The Caisse de Depot is willing to invest $3 billion for a new public transit system that will connect the South Shore to downtown, the West Island and Deux-Montagnes.

President Michael Sabia said the proposed electric, light-rail line will have 24 stations covering 67 km, and will run 20 hours a day, seven days a week.

The trains will be automated and not require a driver, much like light rail systems that have been in place in Vancouver since 1986.

"The Caisse is willing to put up $3 billion," for this project said Sabia, adding that the project will require an additional $2.5 billion from the federal and provincial governments.

"This project will create 7,500 jobs per year during the four years of construction," as crews build tunnels, new rail lines, and the trains themselves.

Electric trains, new tracks

The proposal would see trains leaving the South Shore every six minutes at peak hours, and leaving the airport, Ste. Anne de Bellevue, and Deux Montagnes every 12 minutes.

Sabia is proposing 24 stations, with connections to the existing train and metro stations at Central Station and the McGill metro station.

Going through the West Island the train line would parallel Highway 40, and so not need to share the existing freight train lines currently used by the AMT.

Macky Tall of the Caisse said the proposed trains would require quite a bit of work, including changes to the tunnel undernearth Mount Royal.

He said that tunnel was one of the reasons an electric train was chosen.

"By shifting to the new technology we're proposing... the light rail allows us to quadrulple the theoretical capacity through the Mont Royal tunnel, and that allows us to meet not only the additional demand of customers in the mountain, but allows us also to also meet the demand coming from the West Island, coming from the airport today, and even more important for the years to come," said Tall.

Financial support from government 

"There are three conditions for this to happen," said Sabia.

"First we need financial input from the Quebec and federal goverment. Second we have to get approval from all municipal governments," said Sabia.

He did not expect the idea of an LRT to get universal approval, but he said a widespread consensus was necessary.

The final condition will be environmental approval from the provincial government.

The Mayor of Montreal fully supports the project, and says the largest public transit development in 50 years will revolutionize the city.

"I'm asking the governments of Canada and Quebec to fund this proposal, and I know Premier Philippe Couillard will be willing to fund this," said Coderre.

"This priority is essential for us, and you can count on our support."

Unusual investment for the Caisse

The Caisse's infrastructure arm was launched less than a year ago, although the Caisse has funded transit projects in other countries.
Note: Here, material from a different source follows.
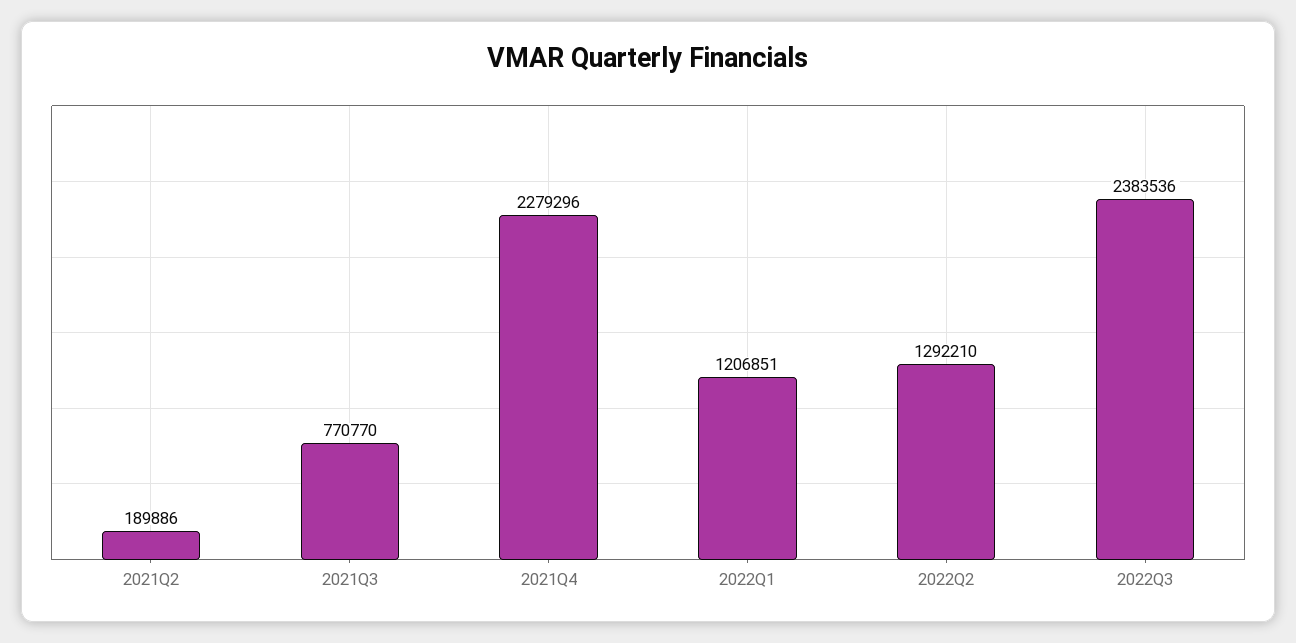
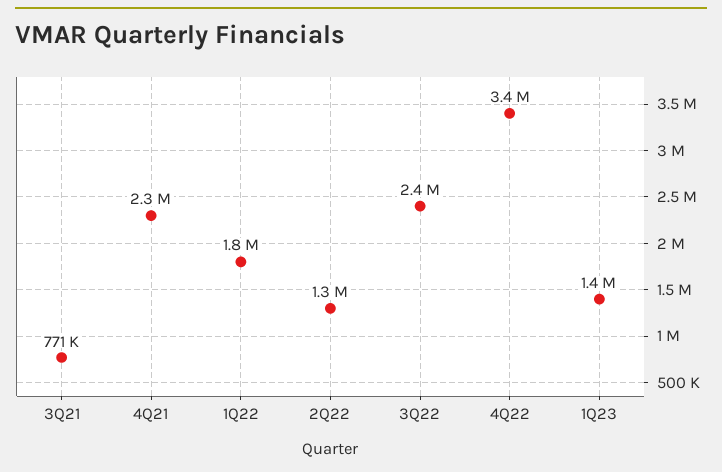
2021Q2: 189886 -> none
2022Q1: 1206851 -> 1800000
4Q22: none -> 3400000
1Q23: none -> 1400000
Sabia said the structure of this project, as a public-private partnership, was different than what the Caisse was normally involved in.

"One of the things that we need to work on, and something that's important here for everyone to understand: we are taking the traffic risk here. This is unusual because generally it's goverments hat take that risk," said Sabia.

"We believe that we have, based on the things we've done elsewhere in the world, the capability to do that and it interests us."

Sabia added he considered the project a win-win situation that would generate billions in economic spinoffs for Montreal and areas adjacent to the train line.

"The people will win, the economy will win, the environment will win."